**ABOUT THIS TASK**
Take the entries below and print, exactly, the stretch from the line containing "and graduates were" through the line containing "- T-tests and", both included.

**EXTRACTED ENTRIES**
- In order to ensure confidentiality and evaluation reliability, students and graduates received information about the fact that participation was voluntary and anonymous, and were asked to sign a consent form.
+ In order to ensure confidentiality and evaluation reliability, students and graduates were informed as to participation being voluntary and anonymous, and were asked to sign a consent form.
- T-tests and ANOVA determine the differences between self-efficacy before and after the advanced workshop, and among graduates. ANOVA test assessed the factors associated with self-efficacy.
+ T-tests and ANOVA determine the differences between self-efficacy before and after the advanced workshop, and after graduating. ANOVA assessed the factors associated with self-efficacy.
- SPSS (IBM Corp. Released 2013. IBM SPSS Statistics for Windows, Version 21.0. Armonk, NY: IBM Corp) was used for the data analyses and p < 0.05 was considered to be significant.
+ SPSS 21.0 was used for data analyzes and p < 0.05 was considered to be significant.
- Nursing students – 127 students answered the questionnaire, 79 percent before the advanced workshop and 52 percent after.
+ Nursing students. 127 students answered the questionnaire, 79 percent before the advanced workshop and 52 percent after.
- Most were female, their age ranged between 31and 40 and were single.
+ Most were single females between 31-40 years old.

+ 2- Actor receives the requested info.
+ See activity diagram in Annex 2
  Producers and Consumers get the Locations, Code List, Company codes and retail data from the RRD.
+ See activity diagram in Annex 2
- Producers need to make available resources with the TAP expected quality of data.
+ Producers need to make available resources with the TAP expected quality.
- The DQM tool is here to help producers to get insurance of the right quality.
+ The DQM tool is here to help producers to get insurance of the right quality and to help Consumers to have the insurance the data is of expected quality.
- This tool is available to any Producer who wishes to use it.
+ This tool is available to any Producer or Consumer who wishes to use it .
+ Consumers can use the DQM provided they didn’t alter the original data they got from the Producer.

**YOUR SOLUTION**
+ In order to ensure confidentiality and evaluation reliability, students and graduates were informed as to participation being voluntary and anonymous, and were asked to sign a consent form.
- T-tests and ANOVA determine the differences between self-efficacy before and after the advanced workshop, and among graduates. ANOVA test assessed the factors associated with self-efficacy.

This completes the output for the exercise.